##### DATA IN THIS EXERCISE

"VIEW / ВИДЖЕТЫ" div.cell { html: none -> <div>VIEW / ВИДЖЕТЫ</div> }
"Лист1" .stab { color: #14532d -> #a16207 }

##########
##### DATA IN THIS EXERCISE

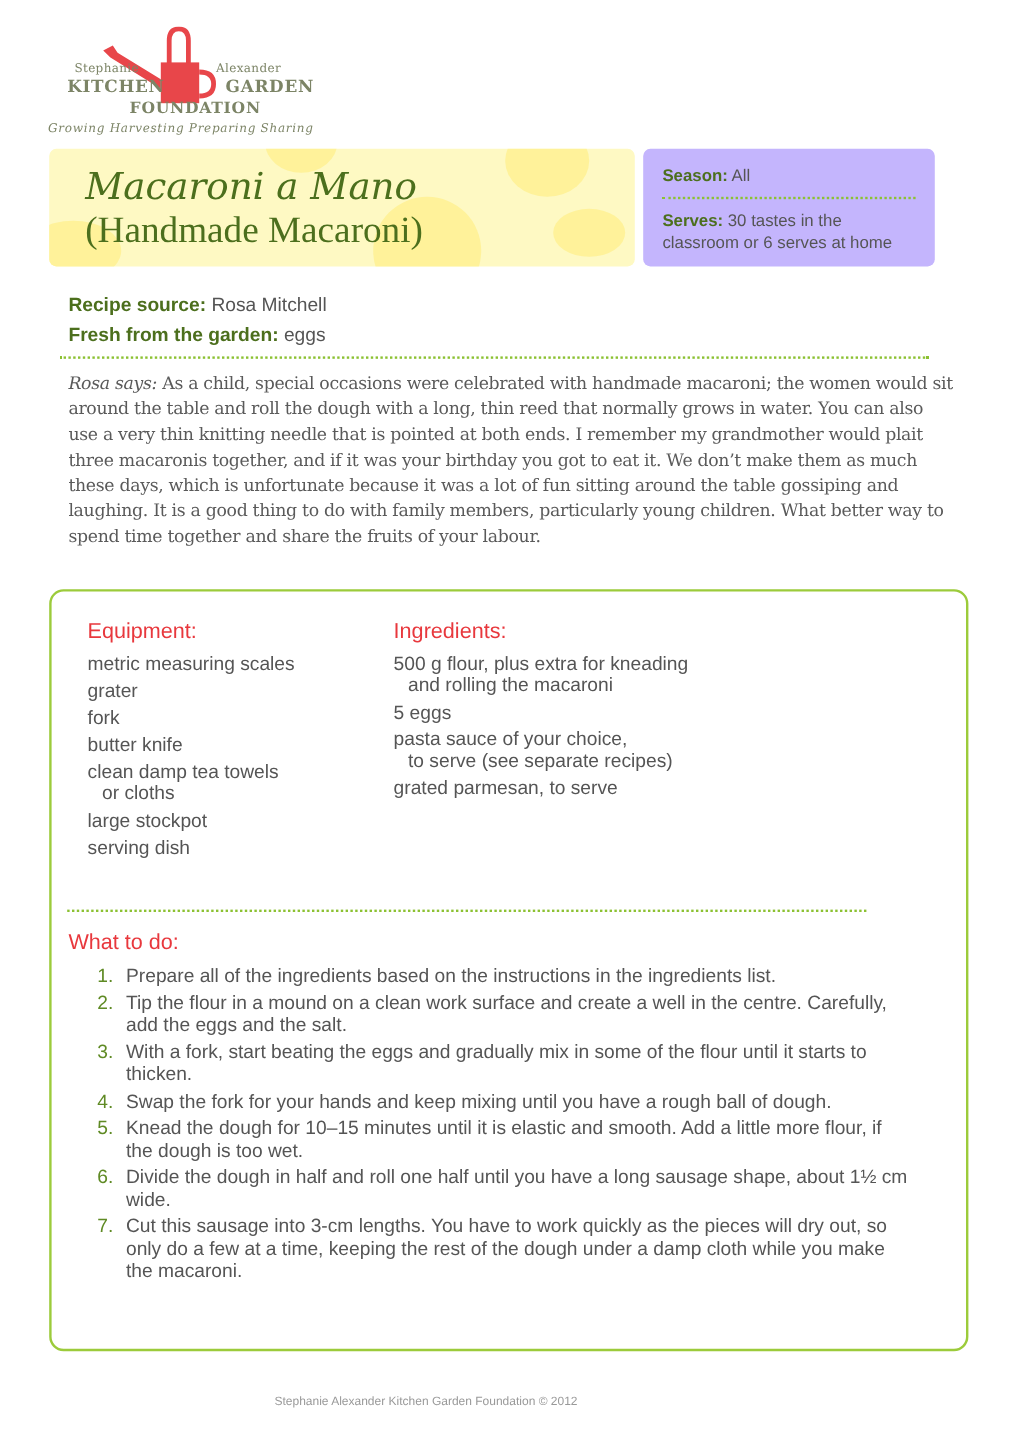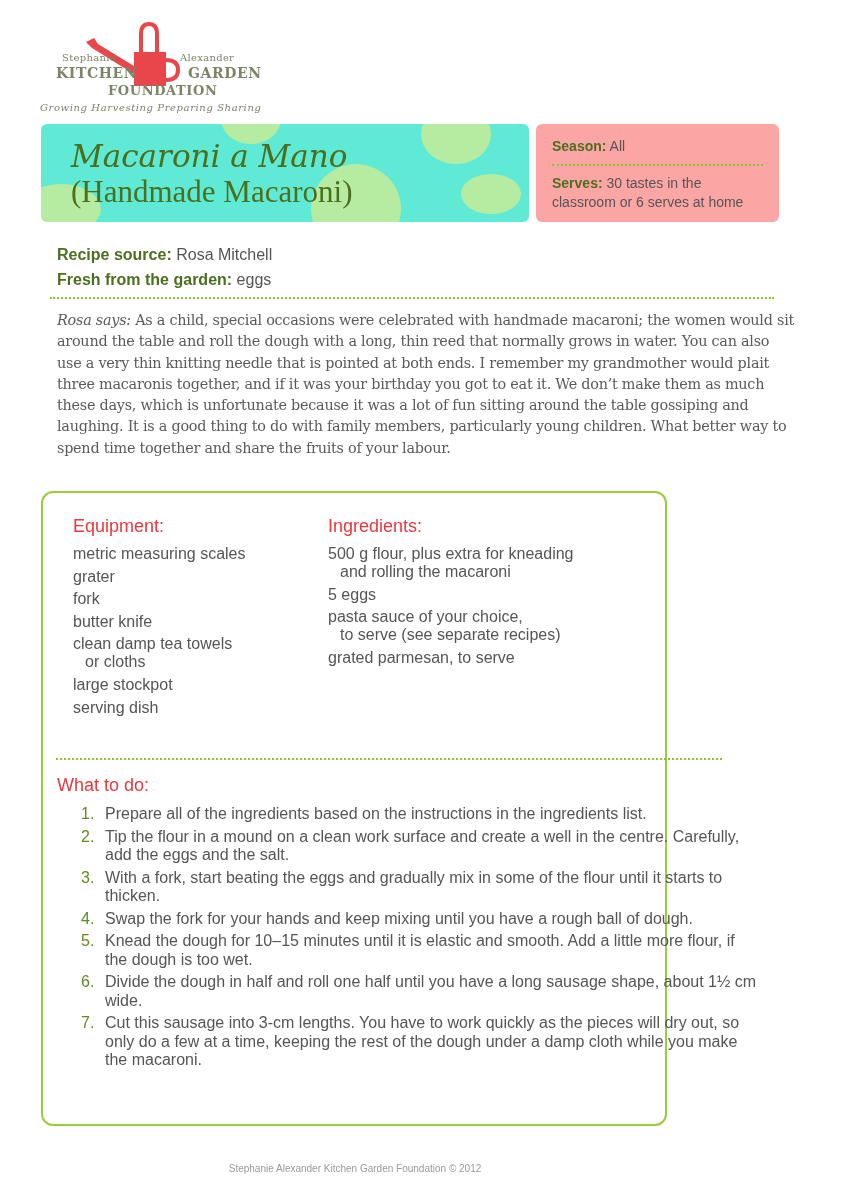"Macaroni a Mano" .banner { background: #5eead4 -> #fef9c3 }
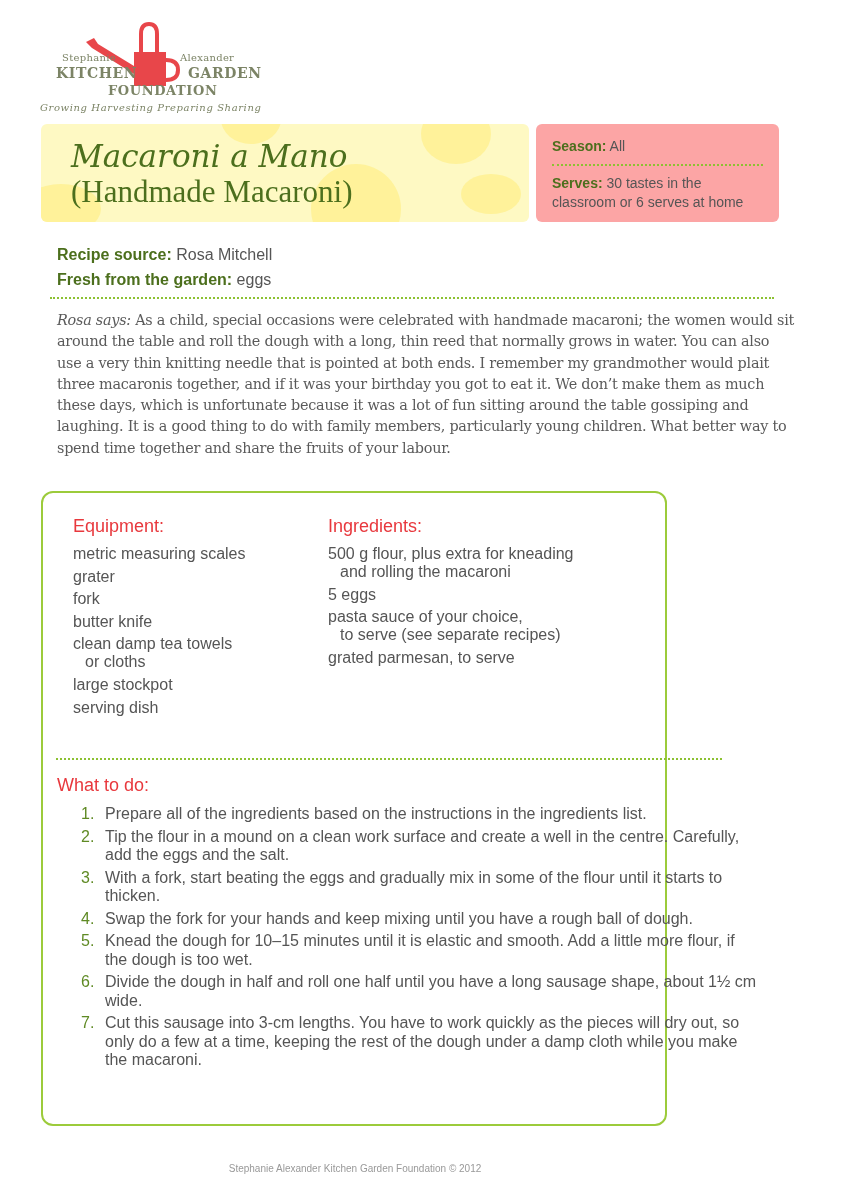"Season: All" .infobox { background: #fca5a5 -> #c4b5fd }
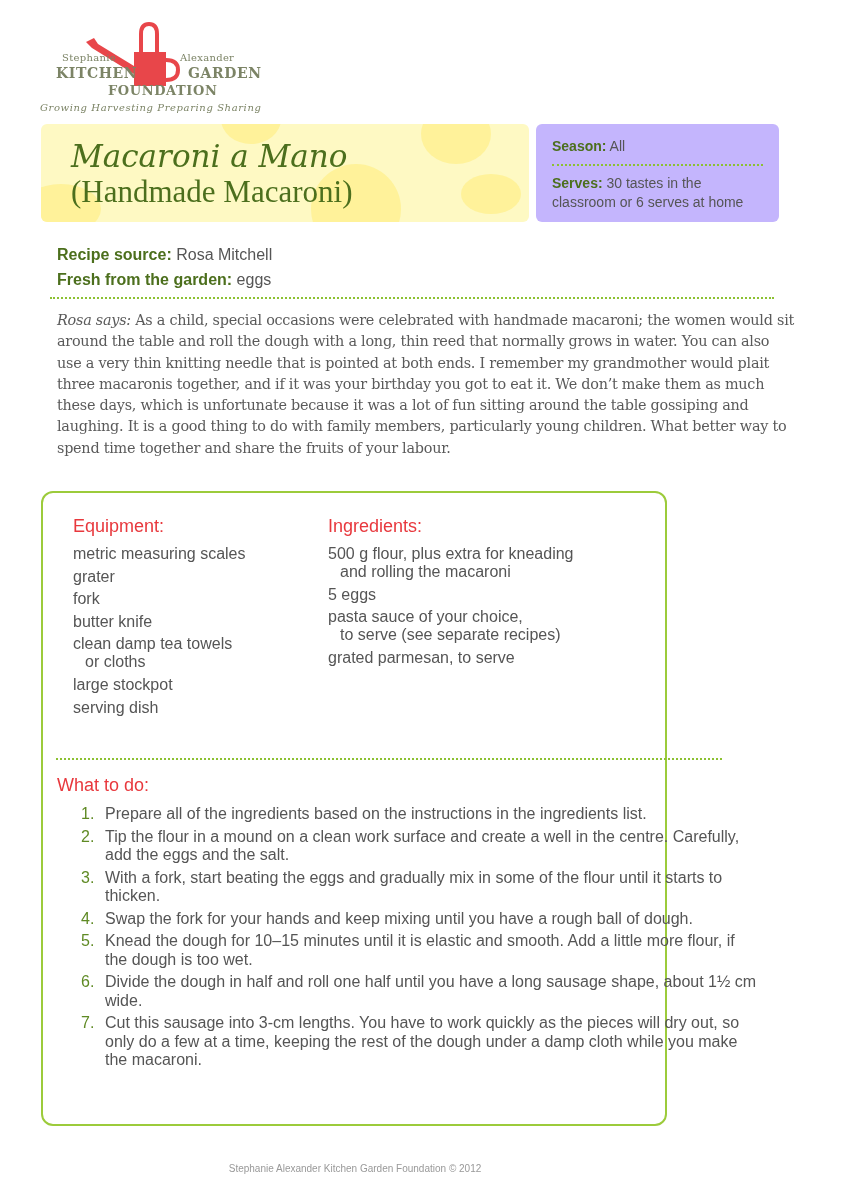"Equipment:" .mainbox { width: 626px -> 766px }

##########

• _TASK DIRECTIONS_
The lines to set down run from the line with "background: #fca5a5 ->" up to and including the line with "width: 626px ->" in the entries above. Reproduce them exactly, with no pictures.

• _SOLVED EXERCISE_
"Season: All" .infobox { background: #fca5a5 -> #c4b5fd }
"Equipment:" .mainbox { width: 626px -> 766px }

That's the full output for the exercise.